Better to not drink. Work hard and marry that girlfriend so you don't have children out of wedlock.


----------



## goephoto (Jan 14, 2016)

Jaws said:


> I generally get up around 730-9 am, drink a few cups of coffee and read the paper, get my bearings.
> 
> About 10 or so i decide where to eat breakfast and go there and have a nice sit down.
> 
> ...


I wish I was you.


----------



## Jaws (Dec 20, 2010)

goephoto said:


> I wish I was you.


Me too:whistling:laughing:


----------



## Inner10 (Mar 12, 2009)

bluebird5 said:


> Nothing worse than working with a hungover helper or someone who can't wait to leave and doesn't want to put the tools up properly.
> 
> I hope this comment was a joke that you made.

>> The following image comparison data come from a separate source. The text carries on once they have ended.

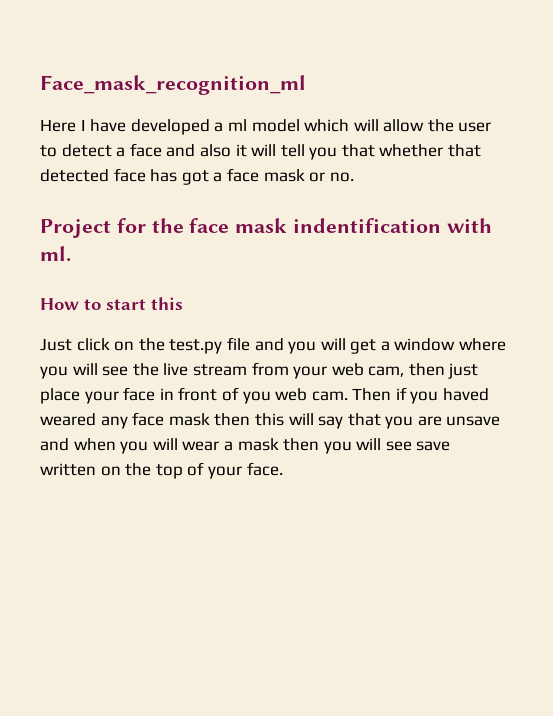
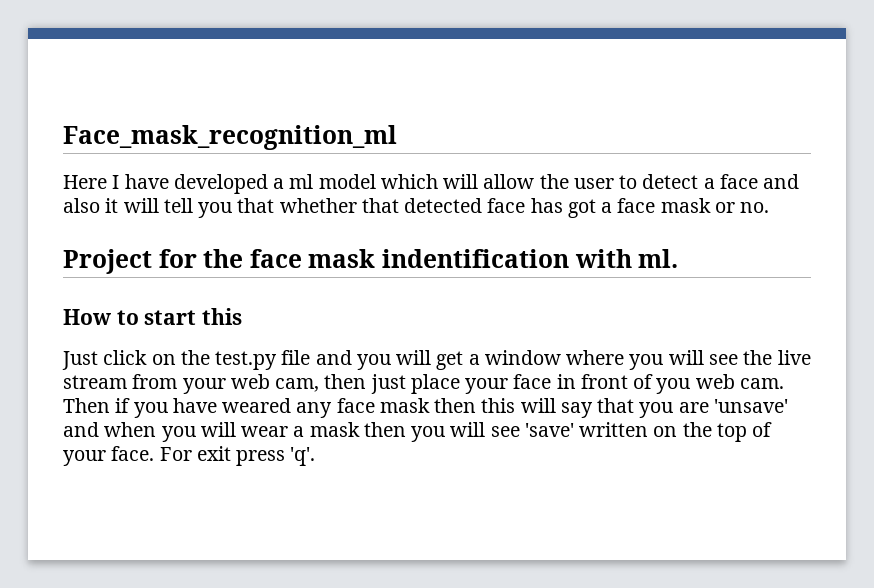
[443,388,490,401] haved -> [172,398,217,413] have
[446,416,501,426] unsave -> [713,399,788,413] 'unsave'
[416,441,451,451] save -> [524,423,574,437] 'save'
(283, 469) none -> [159,446,316,466] For exit press 'q'.

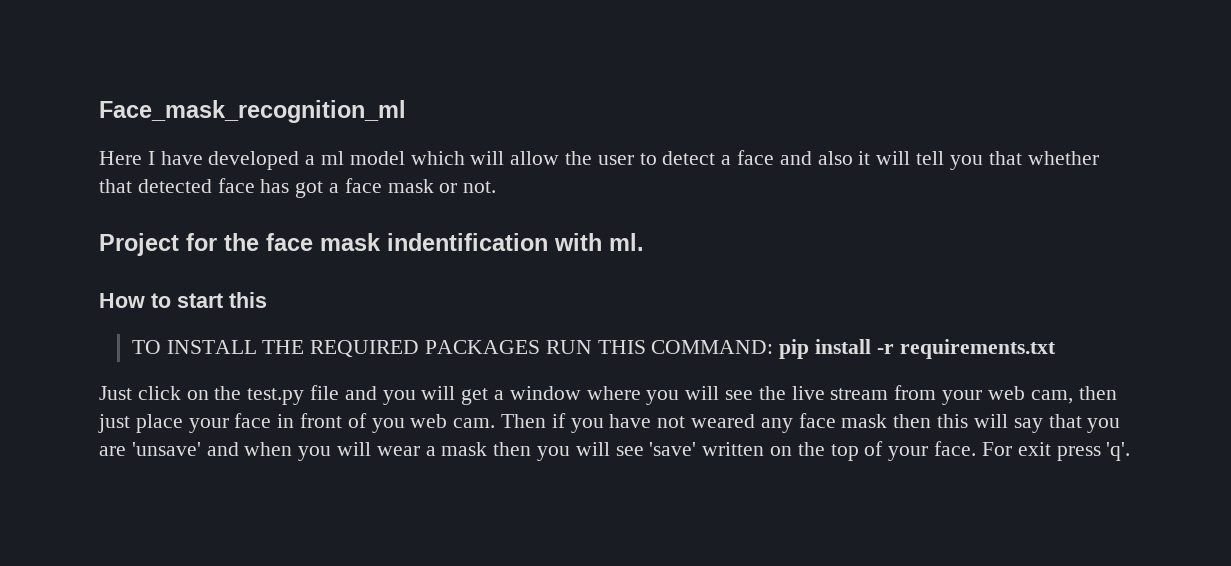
[740,202,770,213] no. -> [463,181,497,193] not.
(243, 316) none -> [131,339,1056,359] // TO INSTALL THE REQUIRED PACKAGES RUN THIS COMMAND: pip install -r requirements.txt
(217, 405) none -> [657,416,686,428] not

No reason to plant evil seeds. Construction workers with morals and honest values are hard to find.
> 
> Better to not drink. Work hard and marry that girlfriend so you don't have children out of wedlock.


It was a half joke, working isn't everything.


----------



## VinylHanger (Jul 14, 2011)

bluebird5 said:


> Nothing worse than working with a hungover helper or someone who can't wait to leave and doesn't want to put the tools up properly.
> 
> I hope this comment was a joke that you made. No reason to plant evil seeds. Construction workers with morals and honest values are hard to find.
> 
> Better to not drink. Work hard and marry that girlfriend so you don't have children out of wedlock.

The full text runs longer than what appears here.